We’re tracking the wrong metrics
We raise our kids hoping they become good people. We want them to have fulfilling careers, be healthy, happy, and prosperous. But how can we measure our children’s progress and be confident they are on the right path? Corporate America will tell you that if you cannot measure it, you cannot improve it. The problem is that so often parents use the wrong metrics, giving them a false confidence in the development of good and godly character.
My first engineering job out of college involved working with ineffective filters that were hand-made in Japan. They were very expensive and laborious to manufacture. I eventually visited the factory in what seemed like a jungle outside Nagoya, Japan. There was no air-conditioning and the humidity was oppressive. The filters were ineffective no matter how much more cost was added to the filter’s construction and I set about discovering why. The mathematics I used to figure it out involved something called Bessel functions and I’ll spare you the details, but I found that we had been specifying the filter incorrectly – we were tracking the wrong metric. Our determination of a ‘good’ filter was based on the wrong metrics! I overhauled our specification and reduced the cost by 75% while simultaneously improving the performance of the filter. It felt great to accomplish that for my company, having just graduated, and I’ll never forget that experience because I learned how important it is to track the right metric.
I believe that we parents are tracking the wrong metrics with our kids. We want our kids to love people and use things, not use people and love things. We want them to demonstrate humility and decency, and be generous toward others. The only thing standing in the way is a little thing called sin. Sin ruins everything – laziness instead of accomplishment; covetousness instead of hard work. We all know the consequences of sin and, in fact, the very reason we establish metrics with which to measure our children is because we know they are inclined to be lazy or selfish. The problem is that we measure the wrong things and invest time in the wrong areas!

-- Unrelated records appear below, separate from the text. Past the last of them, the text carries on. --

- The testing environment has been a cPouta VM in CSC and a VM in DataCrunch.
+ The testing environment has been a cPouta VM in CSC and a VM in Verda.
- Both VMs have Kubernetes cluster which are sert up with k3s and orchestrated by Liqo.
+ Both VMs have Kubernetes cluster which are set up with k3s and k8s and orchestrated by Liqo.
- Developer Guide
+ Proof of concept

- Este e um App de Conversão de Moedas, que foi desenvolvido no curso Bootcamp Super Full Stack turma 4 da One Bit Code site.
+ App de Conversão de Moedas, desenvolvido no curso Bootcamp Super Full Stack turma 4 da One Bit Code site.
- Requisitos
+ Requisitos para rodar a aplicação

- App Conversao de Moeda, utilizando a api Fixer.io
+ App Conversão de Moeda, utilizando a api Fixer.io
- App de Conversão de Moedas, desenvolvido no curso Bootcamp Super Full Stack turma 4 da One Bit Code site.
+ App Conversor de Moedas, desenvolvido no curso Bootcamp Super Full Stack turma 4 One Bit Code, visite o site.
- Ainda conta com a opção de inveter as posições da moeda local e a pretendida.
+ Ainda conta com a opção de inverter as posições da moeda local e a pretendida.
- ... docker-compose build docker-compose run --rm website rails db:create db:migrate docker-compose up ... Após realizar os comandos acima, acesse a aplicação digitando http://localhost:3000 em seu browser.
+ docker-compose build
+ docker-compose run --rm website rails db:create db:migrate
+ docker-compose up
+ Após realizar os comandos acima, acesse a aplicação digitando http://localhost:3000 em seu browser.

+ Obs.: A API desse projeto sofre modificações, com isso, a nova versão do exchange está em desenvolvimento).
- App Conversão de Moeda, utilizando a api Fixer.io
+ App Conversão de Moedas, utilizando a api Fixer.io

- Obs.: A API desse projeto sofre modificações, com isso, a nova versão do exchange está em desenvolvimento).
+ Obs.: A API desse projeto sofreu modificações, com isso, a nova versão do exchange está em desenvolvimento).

Would you rather your child be selfless toward others or popular in school? Should they get good grades or be known for working hard? Cultivating godly character cannot be codified into a simple checklist that includes straight A’s, starting on a sports team or being popular in school. Jesus values brokenness, humility and selflessness; it’s about the inclination of the heart, not outcomes. The risk in following a checklist is that it doesn’t cultivate good character; it modifies behavior. If parents put too much importance on getting into Stanford, our children will think that anything goes so long as they bring home good grades. I’d rather my child be a C student but defend the boy being bullied. If I see my kids broken over sin, it’s more important to me than winning a starting spot on the soccer team. Sports are an ephemeral pursuit while eternal life is, well, eternal. How does one measure selflessness? Only by observing the little activities of family life. It’s the micro, not the macro. God is concerned with the little details of our life precisely because they aggregate to the whole person. What will that person be? Let’s dump the misleading metrics and focus on the hearts of our children.